All records, minus the pictures: write them out exactly.
*** Opening Source information ***
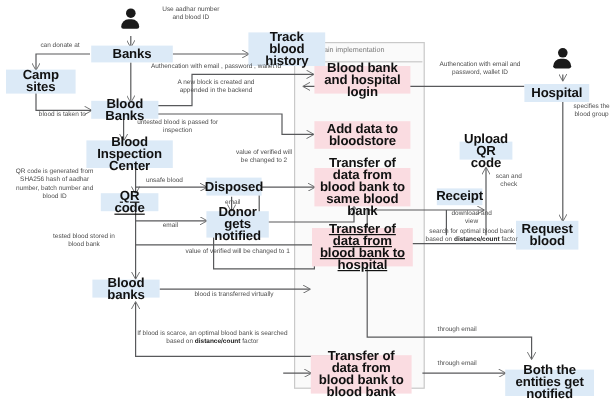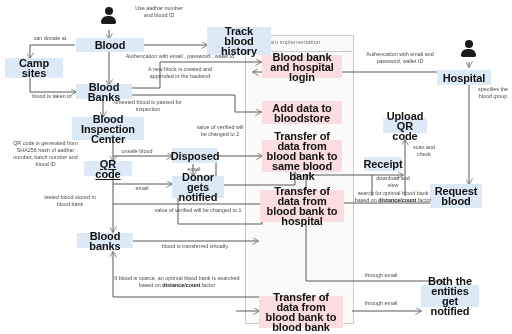--- a/index.html
+++ b/index.html
@@ -191,7 +191,7 @@
     <div class="body"></div>
   </div>
 
-  <div class="node blue" style="left:76px; top:38px; width:68px; height:14px;">Blood</div>
+  <div class="node blue" style="left:76px; top:38px; width:68px; height:14px;">Banks</div>
 
   <div class="node blue" style="left:207px; top:27px; width:64px; height:28px;">Track blood history</div>
 

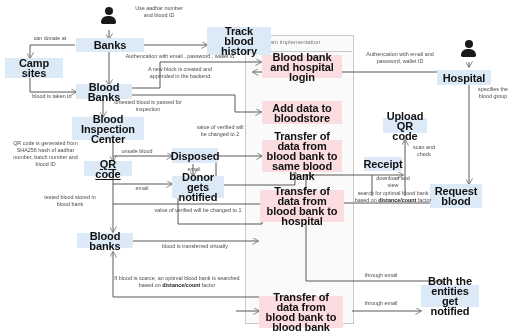--- a/index.html
+++ b/index.html
@@ -215,7 +215,7 @@
 
   <div class="node pink" style="left:262px; top:140px; width:80px; height:32px;">Transfer of data from blood bank to same blood bank</div>
 
-  <div class="node pink" style="left:260px; top:190px; width:84px; height:32px;">Transfer of data from blood bank to hospital</div>
+  <div class="node pink" style="left:260px; top:190px; width:84px; height:32px;text-decoration:underline;">Transfer of data from blood bank to hospital</div>
 
   <div class="node pink" style="left:259px; top:296px; width:84px; height:32px;">Transfer of data from blood bank to blood bank</div>
 

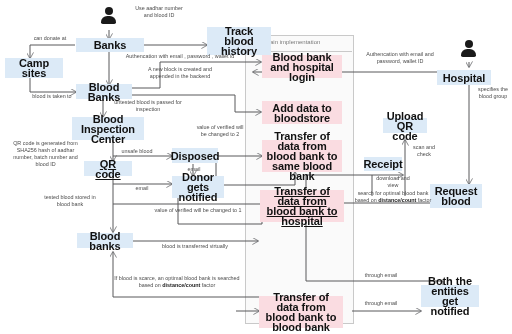--- a/index.html
+++ b/index.html
@@ -227,7 +227,7 @@
 
   <div class="node blue" style="left:430px; top:184px; width:52px; height:24px;">Request blood</div>
 
-  <div class="node blue" style="left:421px; top:285px; width:58px; height:22px;">Both the entities get notified</div>
+  <div class="node blue" style="left:421px; top:308px; width:74px; height:22px;">Both the entities get notified</div>
 
   <div class="lbl" style="left:131px; top:5px; width:56px;">Use aadhar number and blood ID</div>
*** Closing Source information ***
### Response to the task
--- a/index.html
+++ b/index.html
@@ -191,7 +191,7 @@
     <div class="body"></div>
   </div>
 
-  <div class="node blue" style="left:76px; top:38px; width:68px; height:14px;">Blood</div>
+  <div class="node blue" style="left:76px; top:38px; width:68px; height:14px;">Banks</div>
 
   <div class="node blue" style="left:207px; top:27px; width:64px; height:28px;">Track blood history</div>
 

--- a/index.html
+++ b/index.html
@@ -215,7 +215,7 @@
 
   <div class="node pink" style="left:262px; top:140px; width:80px; height:32px;">Transfer of data from blood bank to same blood bank</div>
 
-  <div class="node pink" style="left:260px; top:190px; width:84px; height:32px;">Transfer of data from blood bank to hospital</div>
+  <div class="node pink" style="left:260px; top:190px; width:84px; height:32px;text-decoration:underline;">Transfer of data from blood bank to hospital</div>
 
   <div class="node pink" style="left:259px; top:296px; width:84px; height:32px;">Transfer of data from blood bank to blood bank</div>
 

--- a/index.html
+++ b/index.html
@@ -227,7 +227,7 @@
 
   <div class="node blue" style="left:430px; top:184px; width:52px; height:24px;">Request blood</div>
 
-  <div class="node blue" style="left:421px; top:285px; width:58px; height:22px;">Both the entities get notified</div>
+  <div class="node blue" style="left:421px; top:308px; width:74px; height:22px;">Both the entities get notified</div>
 
   <div class="lbl" style="left:131px; top:5px; width:56px;">Use aadhar number and blood ID</div>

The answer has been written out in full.